[Exercise inputs]:

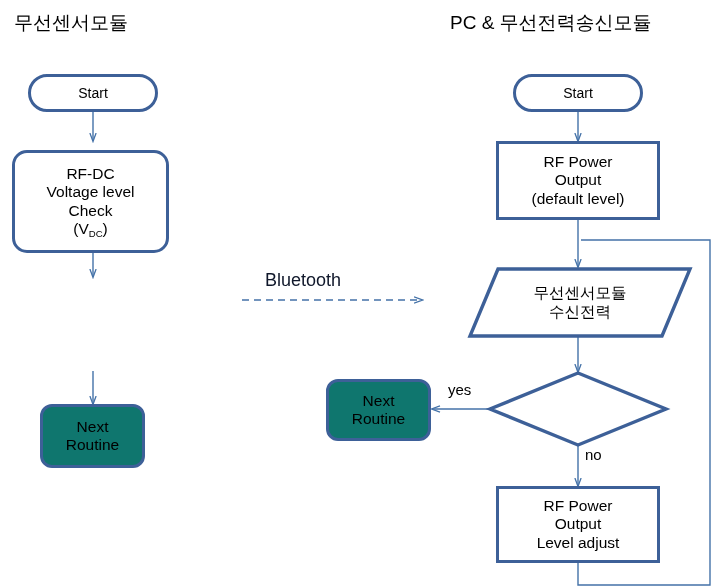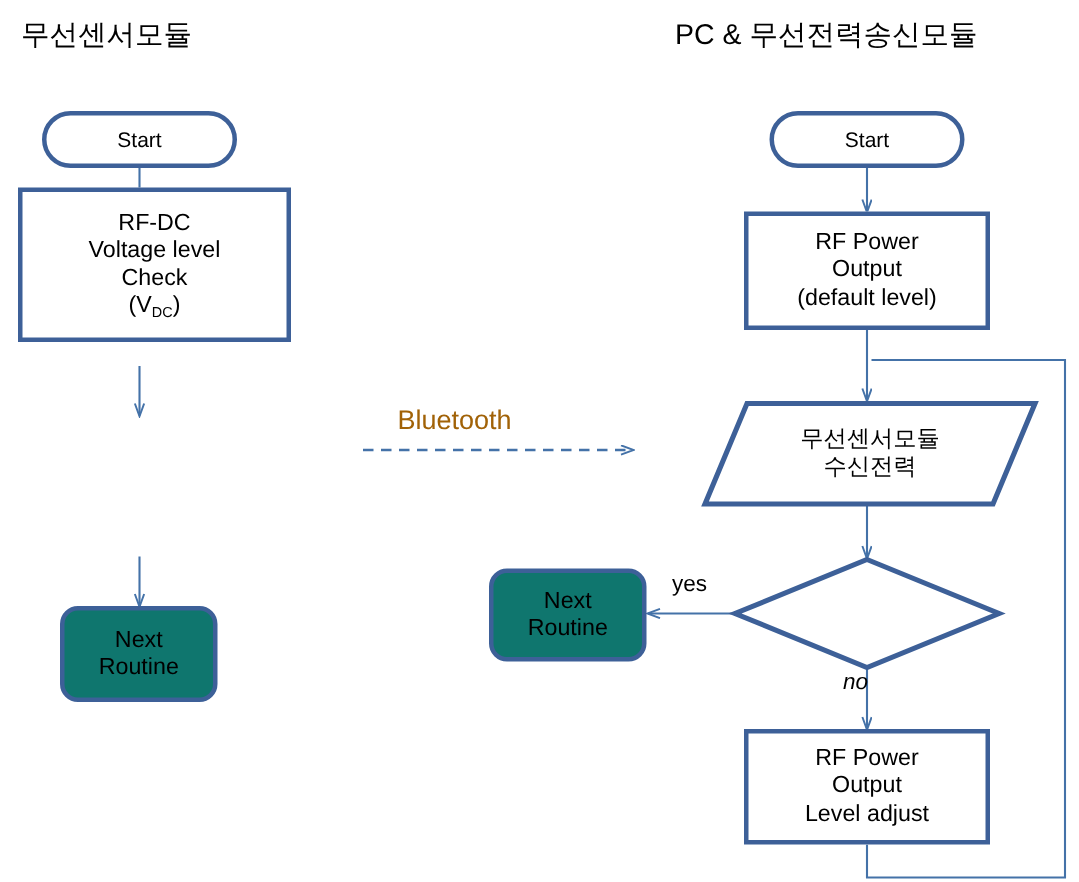--- a/index.html
+++ b/index.html
@@ -138,7 +138,7 @@
 
   <div class="node terminal" style="left:28px; top:74px; width:130px; height:38px;">Start</div>
 
-  <div class="node proc" style="left:12px; top:125px; width:182px; height:103px; flex-direction:column;">
+  <div class="node proc" style="left:12px; top:150px; width:157px; height:103px; flex-direction:column;border-radius:15px;">
     <span>RF-DC</span>
     <span>Voltage level</span>
     <span>Check</span>

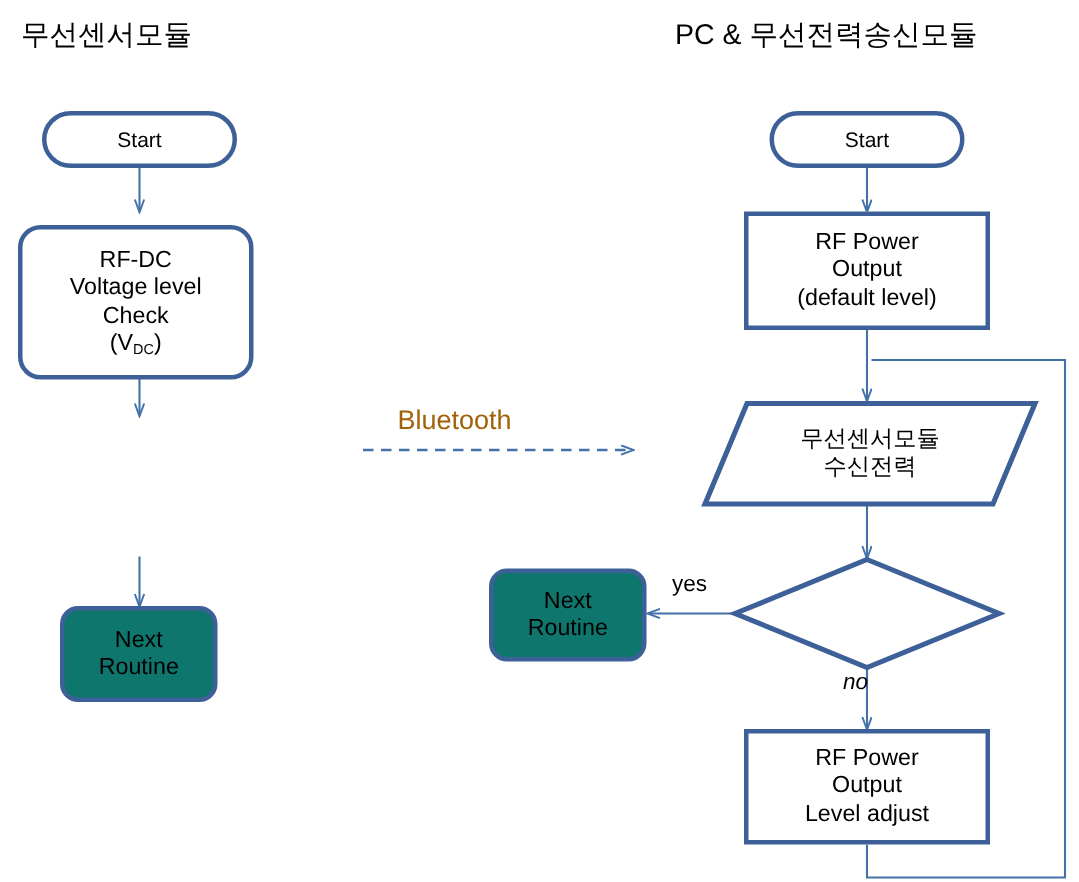--- a/index.html
+++ b/index.html
@@ -80,7 +80,7 @@
   .bt-label {
     position: absolute;
     font-size: 18px;
-    color: #a16207;
+    color: #0f172a;
     white-space: nowrap;
   }
   sub {

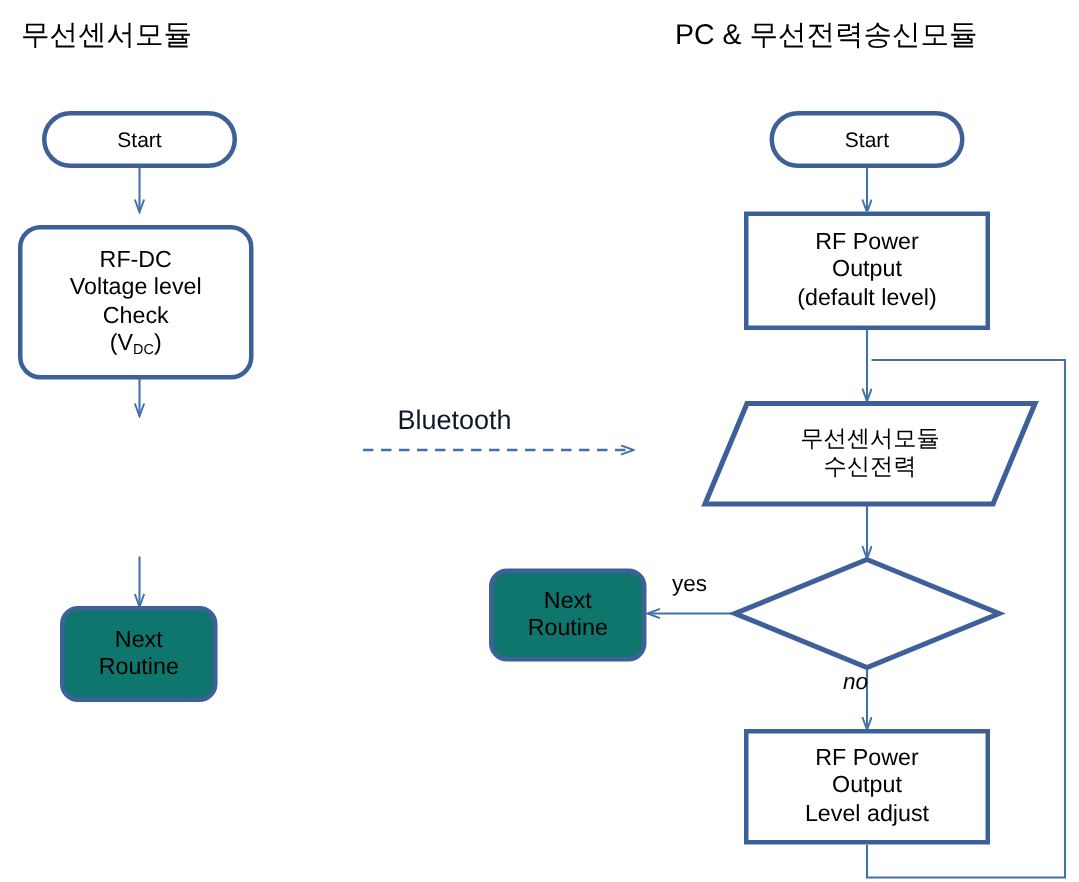--- a/index.html
+++ b/index.html
@@ -168,7 +168,7 @@
 
   <div class="edge-label" style="left:448px; top:381px;">yes</div>
 
-  <div class="edge-label" style="left:562px; top:446px;font-style:italic;">no</div>
+  <div class="edge-label" style="left:585px; top:446px;">no</div>
 
   <div class="bt-label" style="left:265px; top:270px;">Bluetooth</div>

[Brief]:
Copy out nothing but text: transcribe the listing exactly and skip each picture.

[Exercise answer]:
--- a/index.html
+++ b/index.html
@@ -138,7 +138,7 @@
 
   <div class="node terminal" style="left:28px; top:74px; width:130px; height:38px;">Start</div>
 
-  <div class="node proc" style="left:12px; top:125px; width:182px; height:103px; flex-direction:column;">
+  <div class="node proc" style="left:12px; top:150px; width:157px; height:103px; flex-direction:column;border-radius:15px;">
     <span>RF-DC</span>
     <span>Voltage level</span>
     <span>Check</span>

--- a/index.html
+++ b/index.html
@@ -80,7 +80,7 @@
   .bt-label {
     position: absolute;
     font-size: 18px;
-    color: #a16207;
+    color: #0f172a;
     white-space: nowrap;
   }
   sub {

--- a/index.html
+++ b/index.html
@@ -168,7 +168,7 @@
 
   <div class="edge-label" style="left:448px; top:381px;">yes</div>
 
-  <div class="edge-label" style="left:562px; top:446px;font-style:italic;">no</div>
+  <div class="edge-label" style="left:585px; top:446px;">no</div>
 
   <div class="bt-label" style="left:265px; top:270px;">Bluetooth</div>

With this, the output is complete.